帰宅

日記

出張先から帰宅して2日が経とうとしていた。1ヶ月休みがないまま黙々と仕事をしていた私にとってはやっと少しだけゆっくり出来る時間だった。

彼女も会いたかったようだ。早く会いたいというようなメールの内容が入ってくる。メールの表現としても恥ずかしいのか会いたいという直接的な文章ではなく、いつ帰ってくるのかとか少し遠回しのようなメールの文章だった。

私は会える事をとても楽しみにしていたのだが、同時に別の気持ちや考えが浮かんでいた。疲れているから何も出来ないだろうし、上手く話せるかさえ不安だった。

4日間の出張も相変わらず社長との闘いだった。罵倒を浴びせられながらも必死に対抗していたせいか疲れはピークに達していた。

彼女の顔を見るとホッとした。帰って来たんだと実感が湧いてくる。私の居場所はやはりここなのかもしれない。

彼女は大変な私の身体を気遣って美味しい手料理を持って来てくれた。口で何回言っても信じてくれてはいないと思うが、本当に美味しい。外食と比べてはいけないと思うが、やはり作ってくれる料理は愛情もあり、どの料理よりも1番であると私は思う。おにぎりを作ってくれた時さえそう感じるのだ。

彼女と沢山話が出来た。仕事をしなければいけなかったみたいで、携帯を必死に見ていた。仕方がないと思ってはいるが、少し寂しい気持ちになった。顔を見て話をするというのは大切だと改めて感じる事だった。

彼女と一緒に寝ると私はオーラをもらっている。ぐっすり寝れて何故か朝はシャキッと目が覚める。オーラなんか本当に信じないのだが、こればっかりは信じないとバチが当たりそうで怖い。私の疲れは彼女によって、浄化されていると感じている。

「おはよう。」

彼女の寝ぼけた顔を見て私は思わず笑ってしまった。とても愛くるしい姿だった。今日も1日頑張れそうだと思えた。

何よりも大切な空間はすぐそこにある。しかし、世の人間は趣味や物欲に走ってしまうのが現状である。人と人との繋がりは本当に大切にしなければいけない。人間も殻を被っている生き物だ。脱皮をする事が出来る人間は本当に限られていると思うが、殻の中を見る事は出来るものだと私は思う。最後に大切なものはすぐ近くに私はいると信じている。それは巡り合いによって、生まれるものだと私は思う。表向きの状況は私には必要ない。大切なのは心の底から信じ合える関係こそが1番大切な宝なのではないかと思う。

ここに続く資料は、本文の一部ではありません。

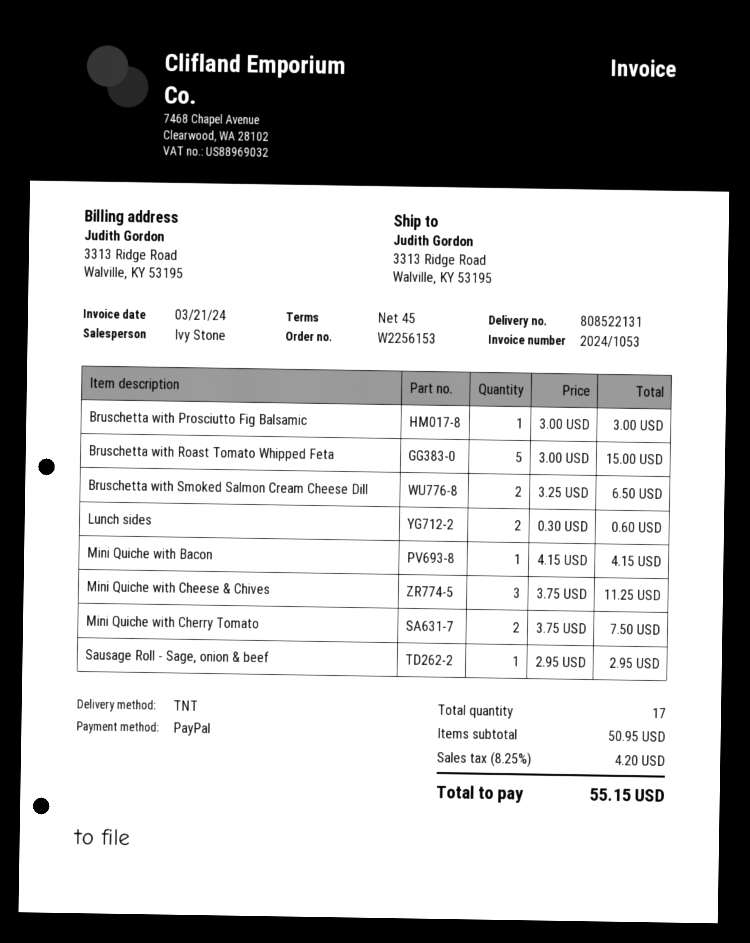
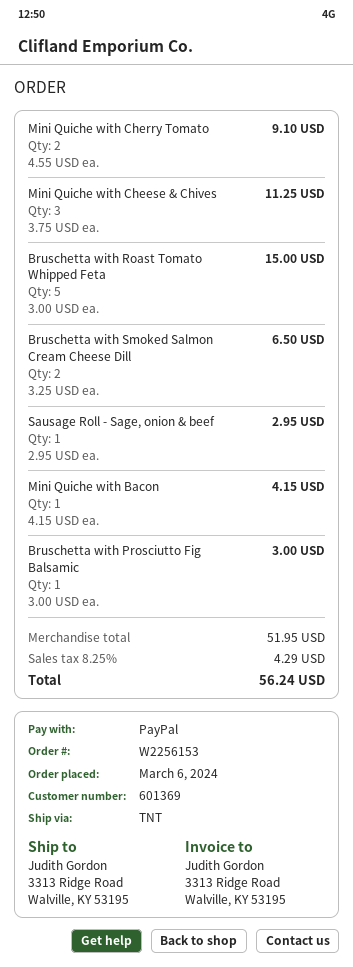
Lunch sides: 2 x 0.30 = 0.60 -> none
Mini Quiche with Cherry Tomato: 2 x 3.75 = 7.50 -> 2 x 4.55 = 9.10
subtotal: 50.95 -> 51.95
tax: 8.25% = 4.20 -> 8.25% = 4.29
total: 55.15 -> 56.24

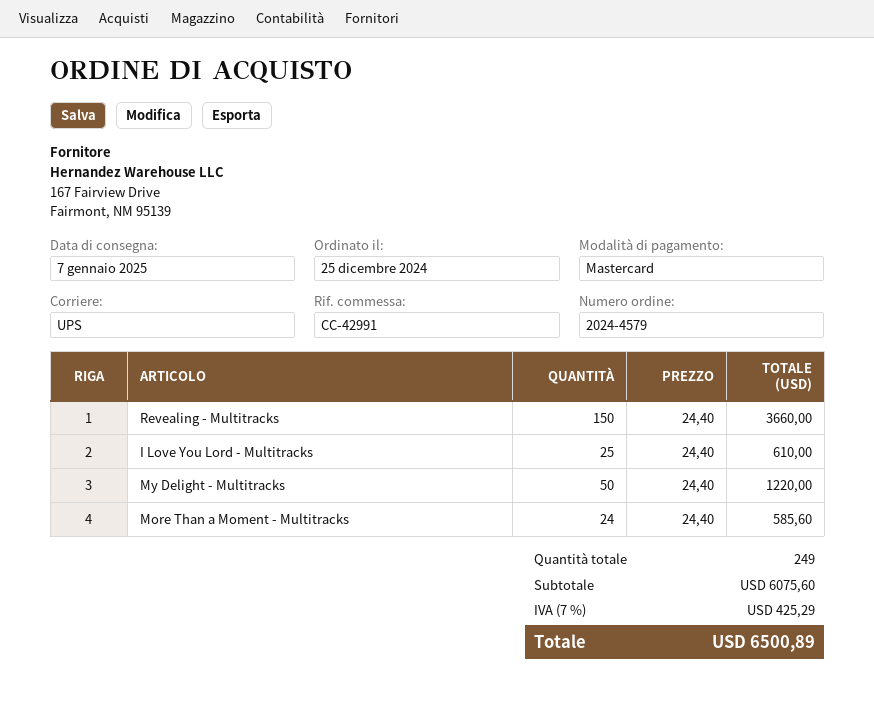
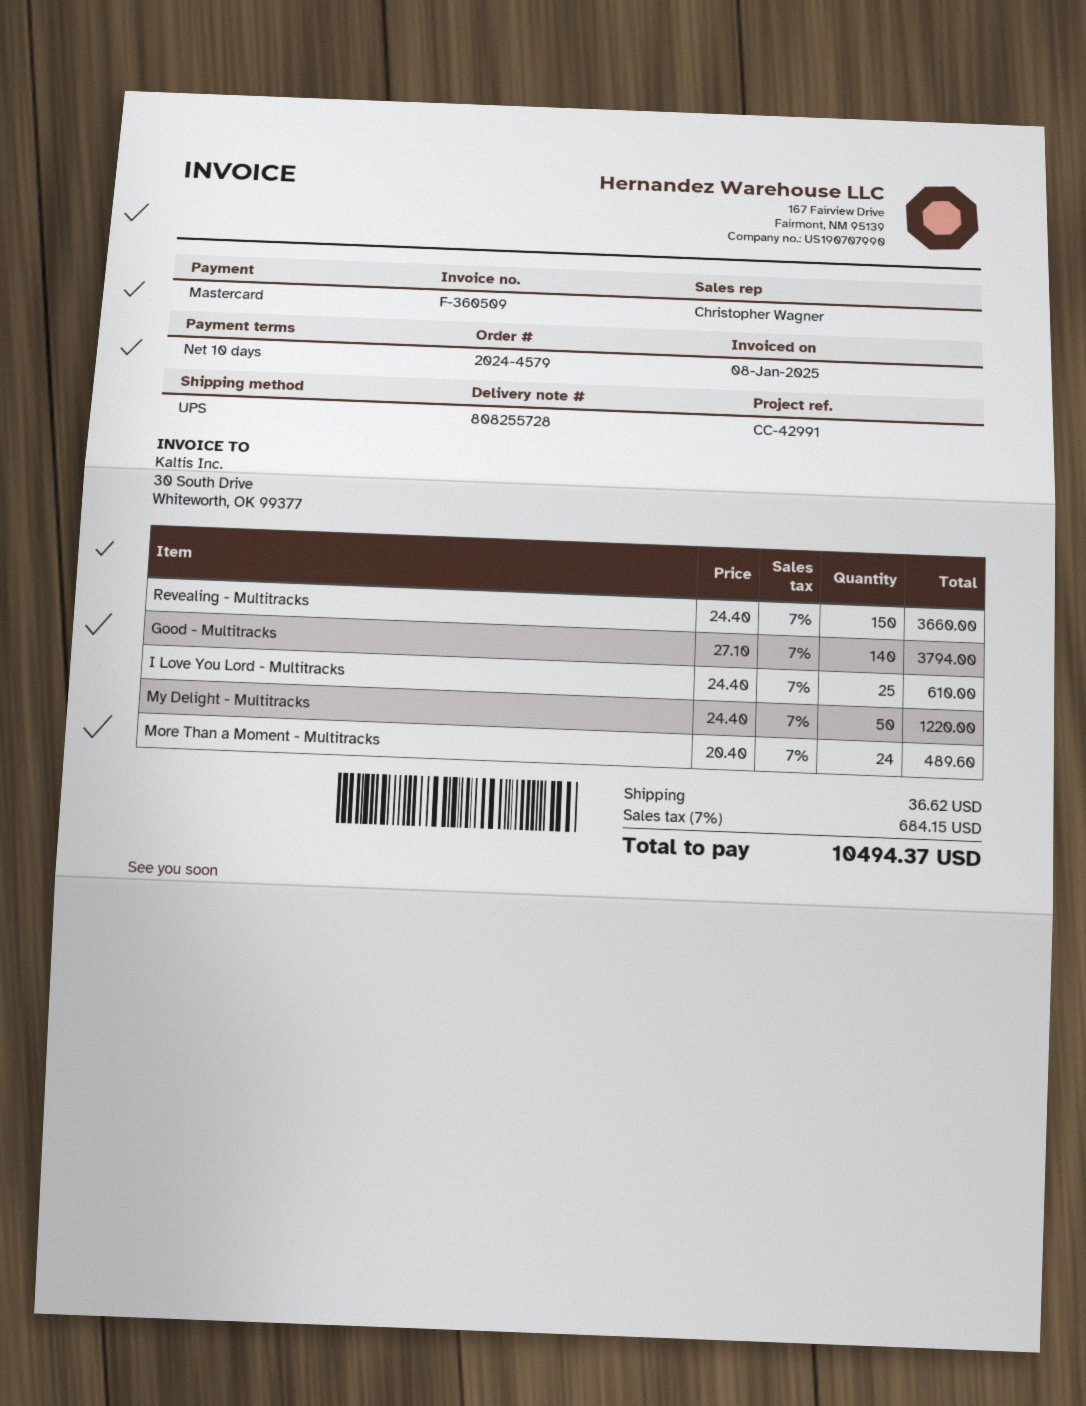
More Than a Moment - Multitracks: 24 x 24.40 = 585.60 -> 24 x 20.40 = 489.60
Good - Multitracks: none -> 140 x 27.10 = 3794.00
shipping: none -> 36.62
tax: 7% = 425.29 -> 7% = 684.15
total: 6500.89 -> 10494.37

見栄えという言葉から抜け出せた人間こそが、生きていく上で最高の幸せを掴むのではないかと私は信じている。私は今も幸せではあるが、きっと幸せの坂を登ったり降ったり落っこちたり這い上がったりするのだろう。しかし彼女と歩いていると必ず1歩ずつ登っていると実感できる。

彼女を大切にしたい。私の今の夢と目標である。